*** Opening Data to examine ***

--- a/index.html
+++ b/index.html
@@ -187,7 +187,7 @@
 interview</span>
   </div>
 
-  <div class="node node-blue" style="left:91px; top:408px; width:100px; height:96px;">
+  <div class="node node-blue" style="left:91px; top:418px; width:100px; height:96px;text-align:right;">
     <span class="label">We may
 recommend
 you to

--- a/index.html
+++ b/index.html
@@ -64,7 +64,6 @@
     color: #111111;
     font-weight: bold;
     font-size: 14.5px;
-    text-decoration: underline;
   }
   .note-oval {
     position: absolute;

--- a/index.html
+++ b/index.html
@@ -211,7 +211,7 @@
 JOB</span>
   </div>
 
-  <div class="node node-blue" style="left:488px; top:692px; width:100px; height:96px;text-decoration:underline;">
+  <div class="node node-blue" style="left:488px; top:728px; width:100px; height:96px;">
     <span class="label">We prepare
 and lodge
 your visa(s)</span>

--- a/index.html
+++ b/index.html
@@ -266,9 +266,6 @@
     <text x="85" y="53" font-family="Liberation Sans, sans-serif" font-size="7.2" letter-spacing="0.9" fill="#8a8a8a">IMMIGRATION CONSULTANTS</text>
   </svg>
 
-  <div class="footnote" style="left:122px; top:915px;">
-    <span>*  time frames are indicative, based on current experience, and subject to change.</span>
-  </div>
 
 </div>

*** Closing Data to examine ***
*** Opening Data to examine ***

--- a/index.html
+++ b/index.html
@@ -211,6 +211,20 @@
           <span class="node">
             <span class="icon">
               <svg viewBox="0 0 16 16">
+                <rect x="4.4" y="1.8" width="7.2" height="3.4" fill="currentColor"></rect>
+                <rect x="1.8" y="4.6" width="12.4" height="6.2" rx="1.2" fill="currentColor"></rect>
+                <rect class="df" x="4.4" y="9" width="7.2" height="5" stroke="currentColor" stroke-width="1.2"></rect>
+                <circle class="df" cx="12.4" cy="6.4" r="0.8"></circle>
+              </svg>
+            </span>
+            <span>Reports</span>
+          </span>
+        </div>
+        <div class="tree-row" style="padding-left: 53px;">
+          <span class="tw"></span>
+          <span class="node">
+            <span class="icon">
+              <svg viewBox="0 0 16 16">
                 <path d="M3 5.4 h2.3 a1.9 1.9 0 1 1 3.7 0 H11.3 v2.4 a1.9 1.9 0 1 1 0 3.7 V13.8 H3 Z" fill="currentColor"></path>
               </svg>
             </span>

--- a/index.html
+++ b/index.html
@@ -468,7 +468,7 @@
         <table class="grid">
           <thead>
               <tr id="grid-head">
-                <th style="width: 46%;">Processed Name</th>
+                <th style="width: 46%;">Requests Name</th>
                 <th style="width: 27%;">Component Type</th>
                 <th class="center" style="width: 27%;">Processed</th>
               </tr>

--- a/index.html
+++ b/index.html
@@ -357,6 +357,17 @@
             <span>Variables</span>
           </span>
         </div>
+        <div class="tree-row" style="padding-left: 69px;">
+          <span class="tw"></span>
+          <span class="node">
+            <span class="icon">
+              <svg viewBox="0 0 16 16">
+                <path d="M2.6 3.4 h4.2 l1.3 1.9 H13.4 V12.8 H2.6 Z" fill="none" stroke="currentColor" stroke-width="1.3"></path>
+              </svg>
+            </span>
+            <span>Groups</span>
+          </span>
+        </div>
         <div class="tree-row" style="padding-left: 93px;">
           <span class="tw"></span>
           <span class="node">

*** Closing Data to examine ***
*** Opening Data to examine ***

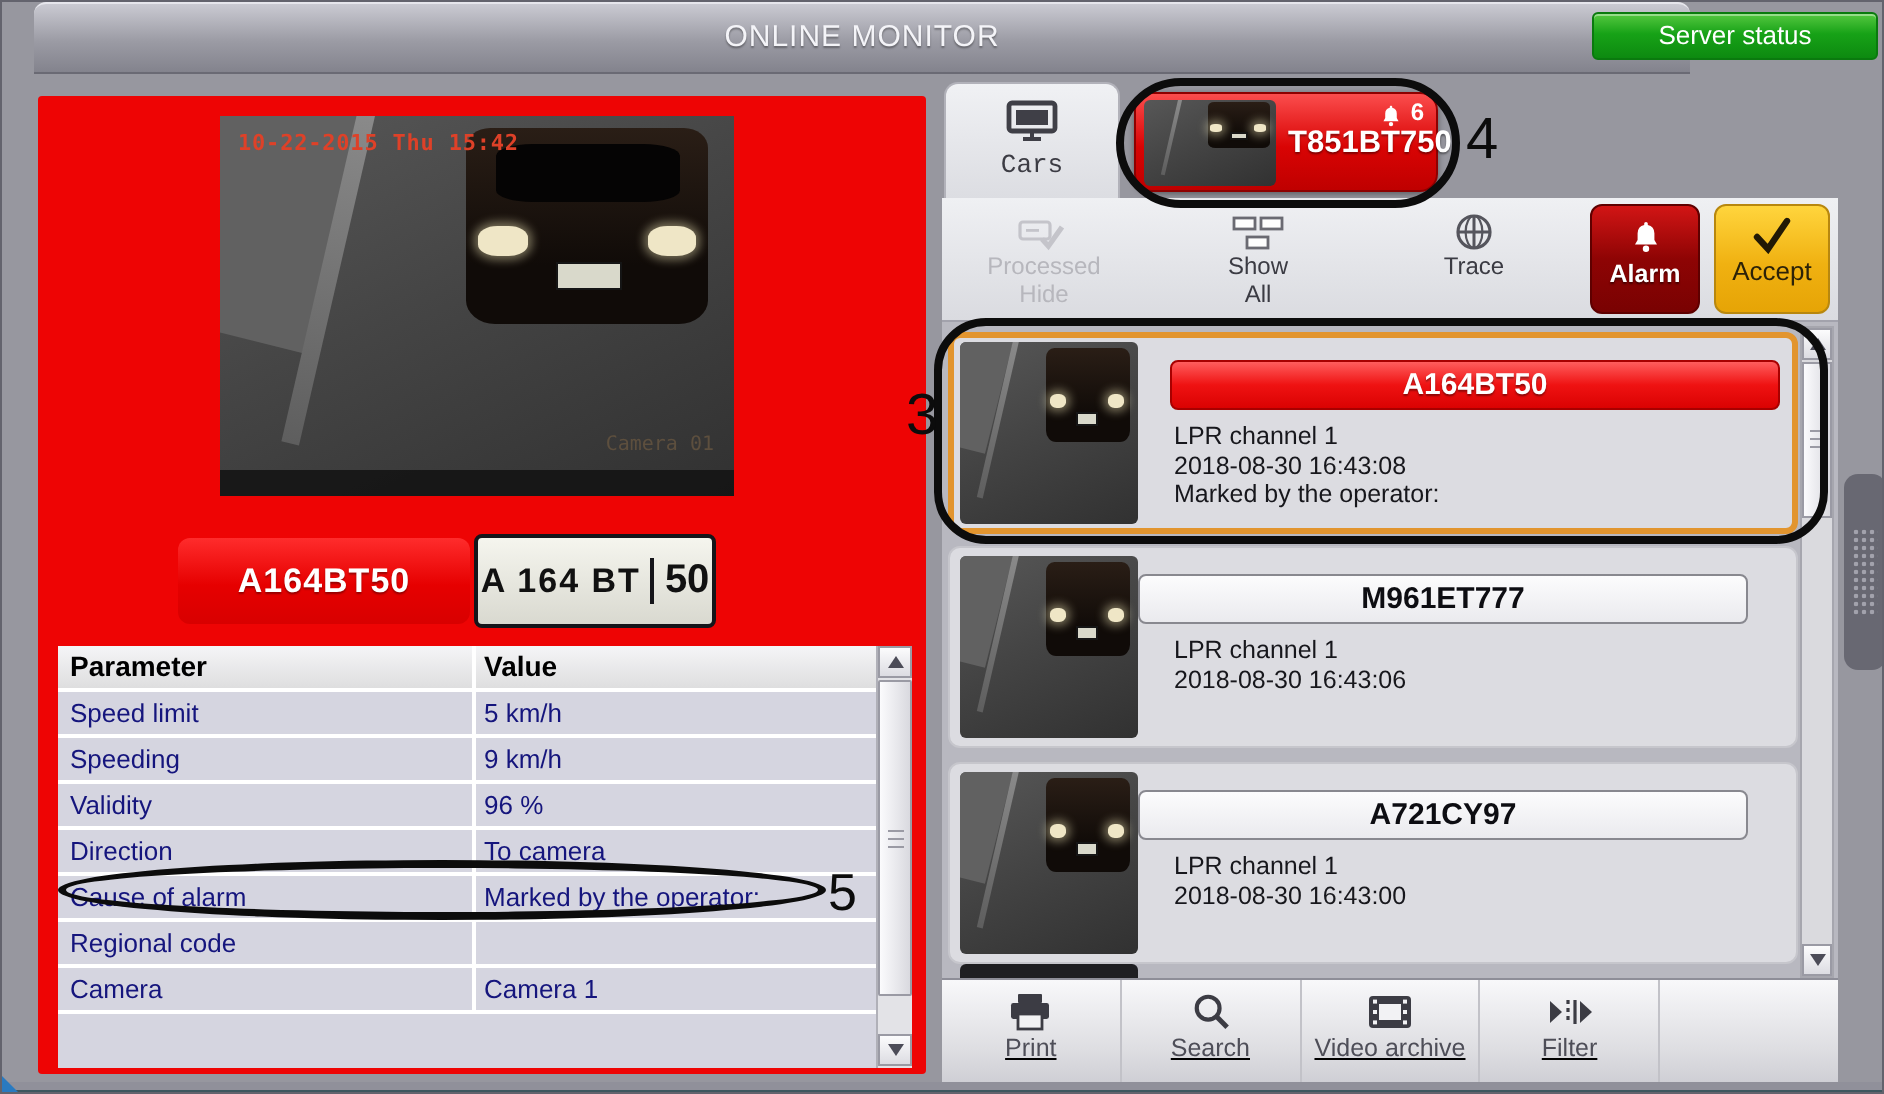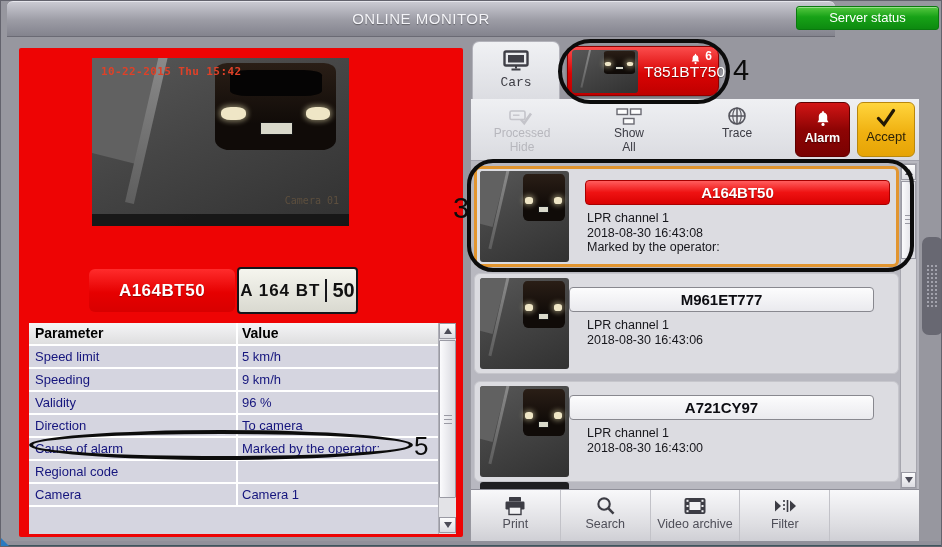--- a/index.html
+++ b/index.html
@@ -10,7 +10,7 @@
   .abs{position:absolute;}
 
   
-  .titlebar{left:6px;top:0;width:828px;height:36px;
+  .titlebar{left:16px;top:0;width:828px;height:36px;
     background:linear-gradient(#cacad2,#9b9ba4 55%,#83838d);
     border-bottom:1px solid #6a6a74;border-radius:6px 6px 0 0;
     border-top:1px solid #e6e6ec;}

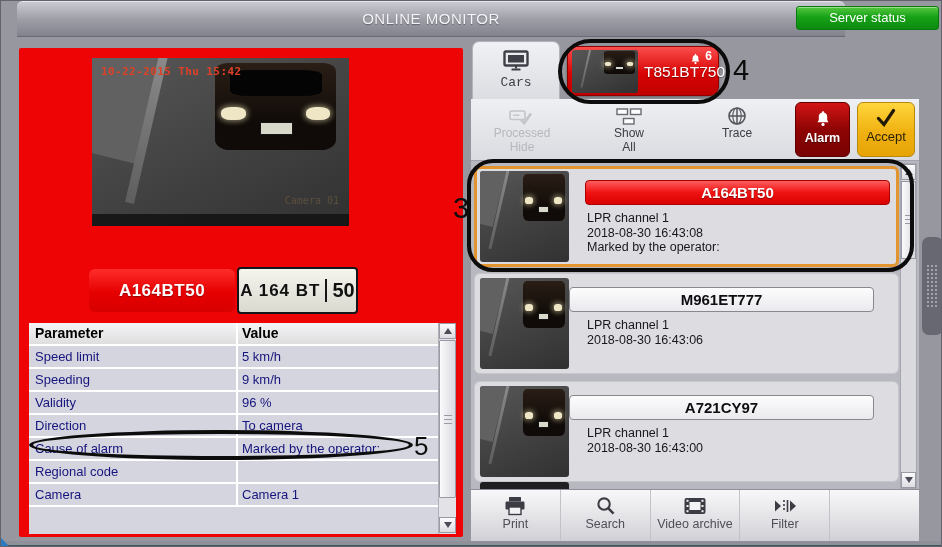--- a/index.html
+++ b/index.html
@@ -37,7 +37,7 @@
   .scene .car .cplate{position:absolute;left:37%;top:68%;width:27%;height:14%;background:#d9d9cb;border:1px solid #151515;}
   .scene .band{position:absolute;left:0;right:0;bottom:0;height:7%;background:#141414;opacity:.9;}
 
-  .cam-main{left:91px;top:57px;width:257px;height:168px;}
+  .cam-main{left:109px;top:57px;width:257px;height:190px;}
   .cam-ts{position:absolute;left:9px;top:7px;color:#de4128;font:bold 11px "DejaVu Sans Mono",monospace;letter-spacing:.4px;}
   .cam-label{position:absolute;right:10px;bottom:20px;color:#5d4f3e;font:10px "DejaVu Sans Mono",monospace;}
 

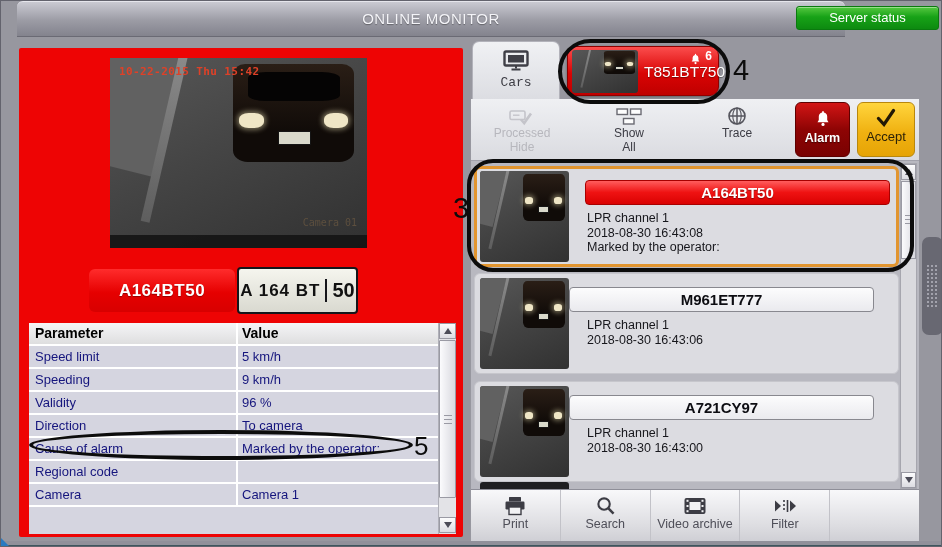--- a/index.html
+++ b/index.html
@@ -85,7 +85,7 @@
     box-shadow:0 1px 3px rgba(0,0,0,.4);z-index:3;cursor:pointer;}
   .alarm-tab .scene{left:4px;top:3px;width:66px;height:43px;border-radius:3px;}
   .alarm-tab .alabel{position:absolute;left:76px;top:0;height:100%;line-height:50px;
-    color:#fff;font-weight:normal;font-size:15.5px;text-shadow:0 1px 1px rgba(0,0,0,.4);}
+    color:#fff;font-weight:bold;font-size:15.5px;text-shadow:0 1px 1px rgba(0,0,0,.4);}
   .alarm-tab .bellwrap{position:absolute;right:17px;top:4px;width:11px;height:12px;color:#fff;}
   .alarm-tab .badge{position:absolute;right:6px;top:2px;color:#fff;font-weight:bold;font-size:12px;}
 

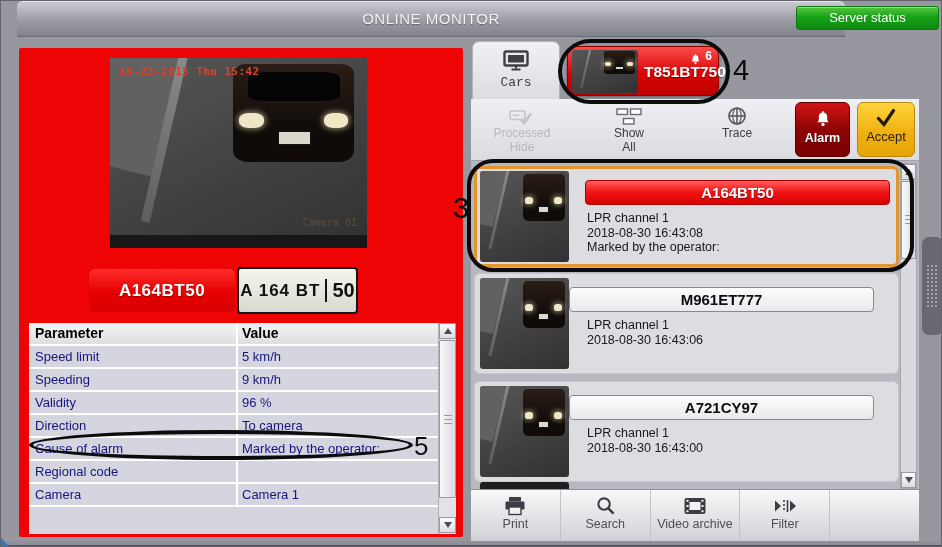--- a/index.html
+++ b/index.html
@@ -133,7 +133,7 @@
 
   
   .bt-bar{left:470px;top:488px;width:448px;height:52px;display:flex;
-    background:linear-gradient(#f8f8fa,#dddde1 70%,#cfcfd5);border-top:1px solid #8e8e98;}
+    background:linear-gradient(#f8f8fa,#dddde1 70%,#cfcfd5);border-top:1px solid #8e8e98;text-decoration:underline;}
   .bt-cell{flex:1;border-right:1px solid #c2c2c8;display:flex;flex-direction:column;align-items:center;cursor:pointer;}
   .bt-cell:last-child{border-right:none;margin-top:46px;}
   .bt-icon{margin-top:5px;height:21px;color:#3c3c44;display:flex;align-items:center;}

*** Closing Data to examine ***

### [Task]
If a line of the records above holds the word "decoration", show it.

### [Your response]
-    text-decoration: underline;
-  <div class="node node-blue" style="left:488px; top:692px; width:100px; height:96px;text-decoration:underline;">
+    background:linear-gradient(#f8f8fa,#dddde1 70%,#cfcfd5);border-top:1px solid #8e8e98;text-decoration:underline;}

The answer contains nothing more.